Can I survive HTML5? Yes, and so can you.
It took me a few months to finally crack open the beast, but while on a
little holiday vacation in California Wine country, I finally took the leap.
Steve has been dabbling in HTML 5 for the last couple months but I had not
started to look at it closely until this week. What I have found is an
interesting mix of the old and older and the new (which is not as new as it
seems as first).
Let’s start with the old
JavaScript is old. I know there have been 100’s of JavaScript libraries
written in the last 10 years, but JavaScript core 1.5 is essentially the exact
same language I used in 2000 when I created the first modern version of the
Hotwheels.com web site. Back then I was a senior web developer and I was sick
the table-based layouts we had been stuck with from 1995-1999 for web
development. The combination of CSS (IE was more standard than Netscape back
then, imagine that) and JavaScript allowed us to shed the static HTML 3.0
layouts we had been using and make up some cool interfaces with CSS, Div’s, and
z-indexes using JavaScript to control everything with a pretty decent event
model.
JavaScript is the language that fuels HTML5. I dropped web page development
in 2001 when I became a development manager and started to concentrate our team
on Flash and game development full time. So, when I decided to “re-discover” JavaScript again I found a language with a core pretty much un-changed over all
that time. Some new concepts such as a prototyped object model (exactly the same
as Actionscript 2 by the way) had been added but are not essential for making
use of the canvas (they do help though).
Now let’s move on the the older
The HTML5 canvas is basically a blit canvas. After checking it out with a few
little demos it resembles working on an Atari ST or Amiga more than working in
Flash. There are very few options for working with canvas images, but what is
there is very easy to use. In fact, it is even easier than dealing with blitting
in Actionscript 3. I can import a tile sheet and place a “scroll-rect” 32×32
tile in 2 lines of code. No need to instantiate Rectangle and Point objects, no
need to copy each pixel, etc. Now, I have not worked with it enough to know how
these might limit what I currently plan to do with it, but only time and
practice will tell. There certainly are options for applying matrix
operations on objects for scale and rotation as well as some graphics filters. I
have not tried to apply those to my imported images yet. I have no idea if
I will be able to rotate an imported image into 36 angles and place each into an
array for use during game-play. I will be testing that soon enough
The New
HTML5 has simplified much of what drove me nuts in HTML 4. The mime-type doc
type syntax has been modified to make it much easier to understand. They have
added new tags such as <header>, <footer>, <article>, <audio>, and <video> to
make page mark-up easier than ever. They have also added a slew of new API such
as drag and drop and offline database storage.

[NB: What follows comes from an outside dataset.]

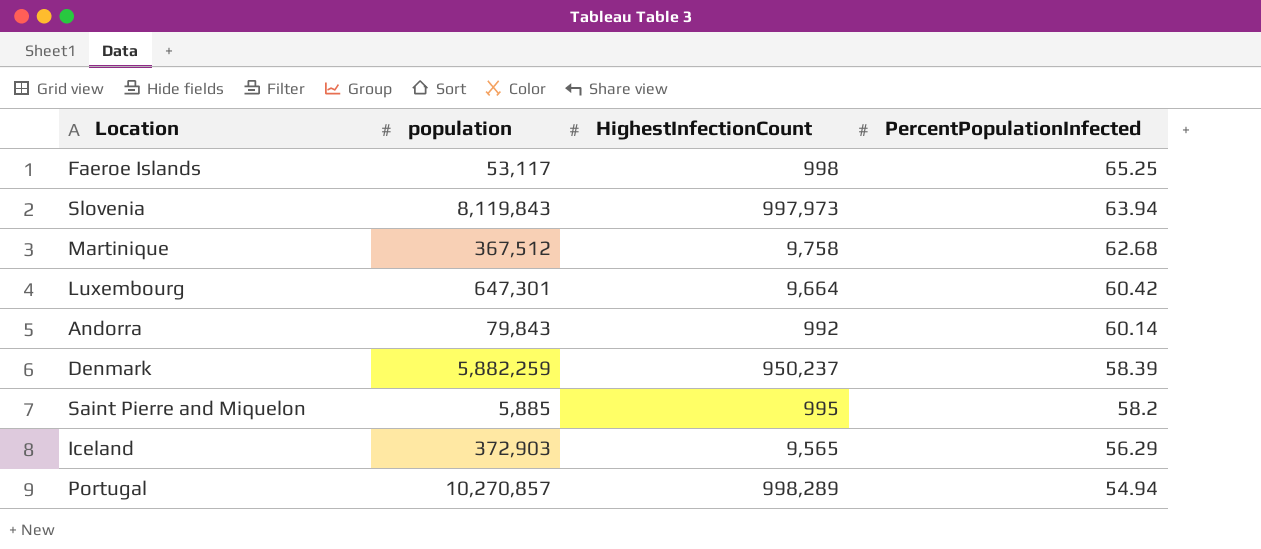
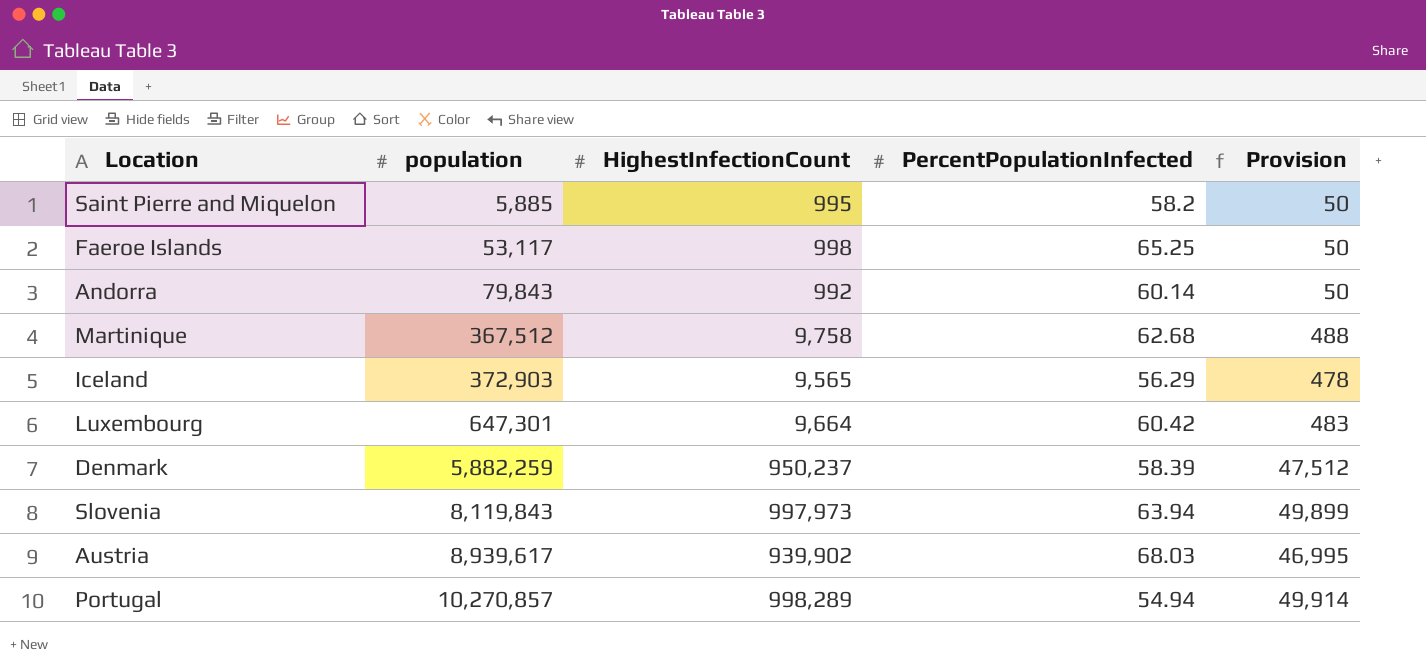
row order: PercentPopulationInfected descending -> population ascending
column Provision | formula: none -> [HighestInfectionCount] * 0.05
row Austria: none -> 8,939,617 | 939,902 | 68.03 | 46,995

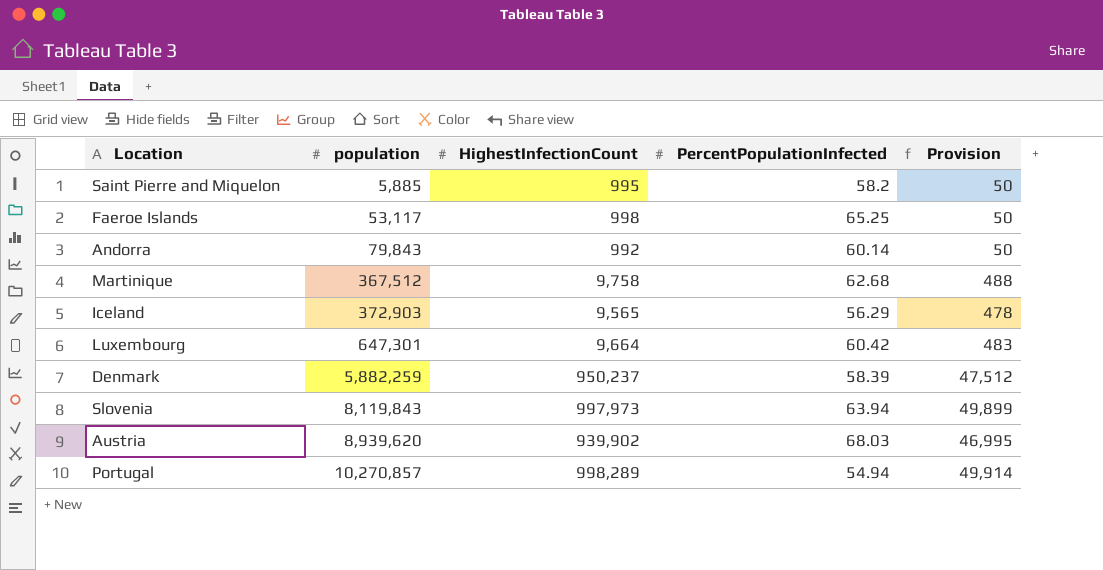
Austria | population: 8,939,617 -> 8,939,620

The best “new” thing is the idea that you can take a part of the screen and
devote image operations. You basically add a <canvas> tag in HTML, give it an
“id” and then script to it. Obviously this isn’t “new” because it is exactly
what Flash is doing, but for standards based HTML development it is quite new.
This allows you to use pretty much any development environment that you choose.
I find Dreameaver and MS Web Expression work very well, but notepad++, TextMate,
or any simple tool to create text files will do.
All of the browsers that support HTML 5 (Safari, Firefox, Chrome, etc) have
either built-in tools or easy plug-ins for debugging JavaScript, writing the
console (for trace actions, etc), and more. I’m not sure about profilers and
other advanced tools, but since the “compiler” is simply a web browser
interpreting code on the fly there certainly must be pre-existing useful tools
for this purpose.
This takes all of the “cost” out of developing applications. There are no
expensive tools to buy (similar to the Flex SDK). You only need a little
imagination to break out of the confines of the technology. Everyone who have
worked on web-based games, especially in Flash has had to do this for years so
there really is nothing new about it.
What’s new is the chance to apply our skills to a new, unproven
technology and see how far we can push it. These skills will be indispensable in
the near future as the technology matures. There’s something special about this
that intrigues me and makes me want to see where this goes.